秋季関東地区大会で3年ぶりの頂点に立った山梨学院。今大会から投手復帰を果たした菰田 陽生(2年)、エース左腕の檜垣 瑠輝…
秋季関東地区大会で3年ぶりの頂点に立った山梨学院。今大会から投手復帰を果たした菰田 陽生(2年)、エース左腕の檜垣 瑠輝斗(2年)の二枚看板を軸に、打線も3試合で31得点と圧倒的な力で勝ち上がった。
そんなWエースに続く3番手は誰になるのか。熾烈な争いが繰り広げられる中、名乗りを上げたのが技巧派左腕の木田 倫大朗(2年)だ。
準決勝の専大松戸戦では先発の竹下 翔太(2年)が初回に失点し、なおも1死満塁とされたところでマウンドへ。相手に流れが行きかけた場面でも「苦しいカウントから気を引き締めた」と併殺打に打ち取り逆転を阻止。その後も120キロ台の真っすぐに得意のスライダー、チェンジアップでうまくタイミングを外して2、3回を無失点に抑えた。4回先頭に安打を許し、一死二塁となったところで降板したが「この日は木田の踏ん張りがMVPだった」と吉田 洸二監督も称賛。少ないチャンスで指揮官からの信頼を勝ち取っている。

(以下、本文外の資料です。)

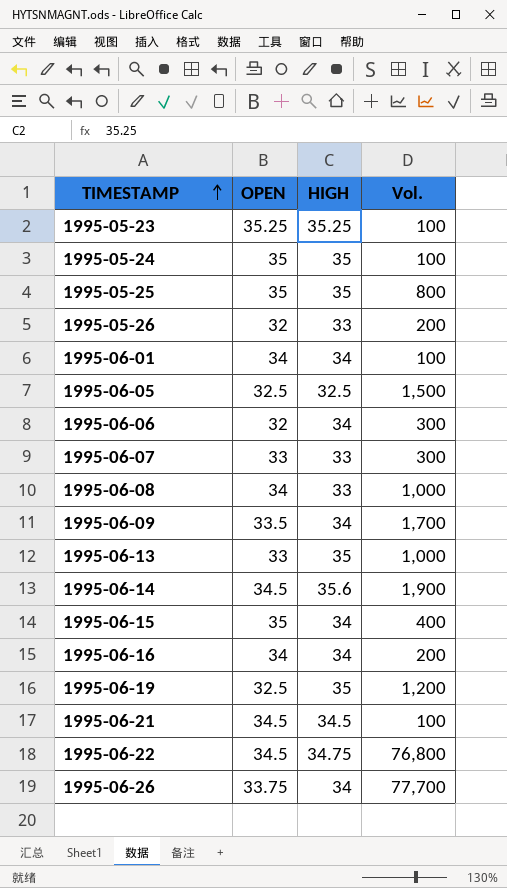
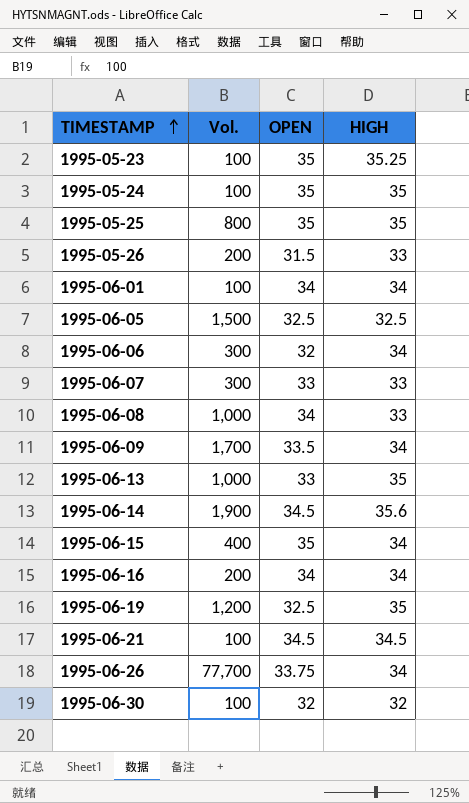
column Vol. | position: 4 -> 2
row 1995-06-22: 34.5 | 34.75 | 76,800 -> none
1995-05-23 | OPEN: 35.25 -> 35
1995-05-26 | OPEN: 32 -> 31.5
row 1995-06-30: none -> 100 | 32 | 32

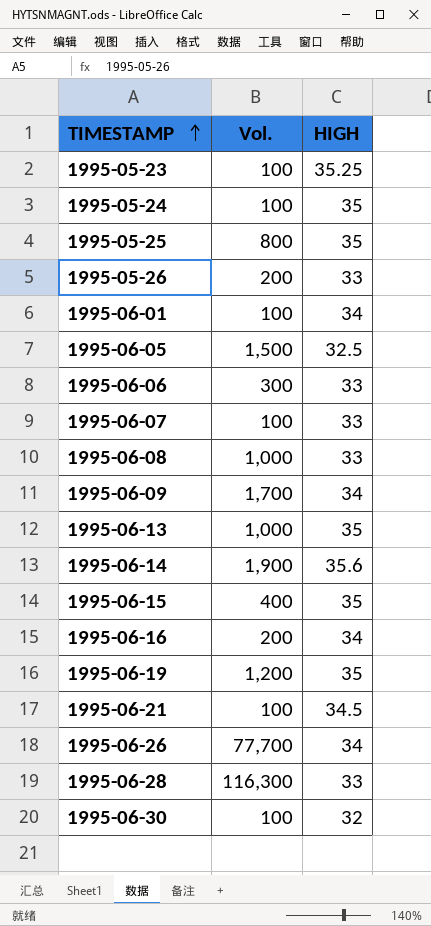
column OPEN | position: 3 -> none
1995-06-06 | HIGH: 34 -> 33
1995-06-07 | Vol.: 300 -> 100
1995-06-15 | HIGH: 34 -> 35
row 1995-06-28: none -> 116,300 | 33

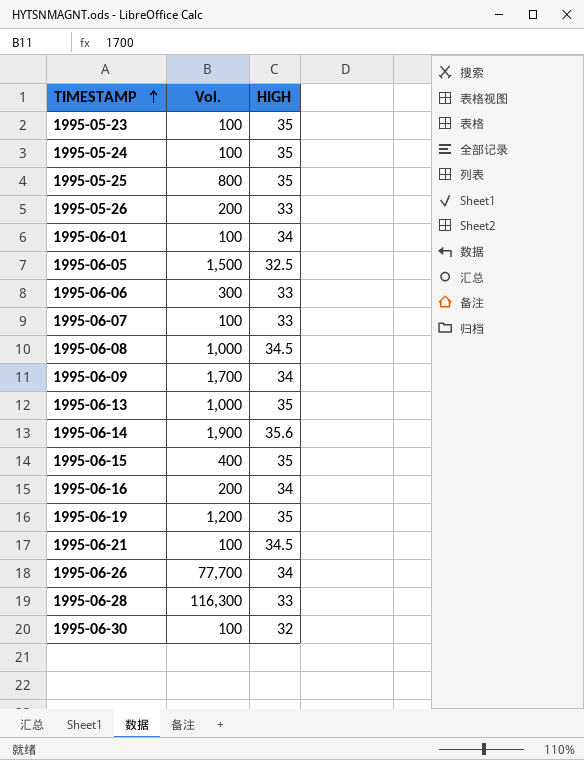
1995-05-23 | HIGH: 35.25 -> 35
1995-06-08 | HIGH: 33 -> 34.5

木田が公式戦デビューを果たしたのは1年生の夏。同学年の中でも早くから登板機会を得たものの、菰田、檜垣が一気に主戦場へと駆け上がった。「(2人は)なかなか届かない存在。背中を追って頑張らないといけない」。今夏も1イニングだけにとどまったが、「同部屋の檜垣から投球フォームや、甲子園で苦しい場面を経験した時の心構えを教わった」と仲間に助言を貰い、来たるチャンスを待った。
選抜当確が決まり、巡ってきたアピールの場。「投げているボールは2人に勝てませんが、気持ちには自信がある。表情を変えずに投げることを意識しています」とひょうひょうと腕を振り、存在感を示している。「首脳陣の方が自分に合った変化球を丁寧に教えてくれる。頑張れる環境があるからこそ、この秋も投げることができる」と持ち味の打たせて取る投球で地元・山梨開催での頂点奪取に貢献した。
もちろんライバルも黙ってはいない。竹下も準決勝では持ち味を発揮できなかったが、国民スポーツ大会で今夏甲子園4強の県岐阜商相手に3回までパーフェクトピッチング。他にも三塁手のレギュラーを張る藤田 蒼海(2年)ら、1年時から公式戦のマウンドを経験した選手も控えている。木田も「次も苦しい場面で投げると思う。技術面だけでなく、メンタル面でもしっかりと準備をして、いい投球で流れを持っていきたい」とさらなる飛躍を誓った。来月14日から開幕する明治神宮大会では、当確となった選抜大会に向けたアピール合戦となりそうだ。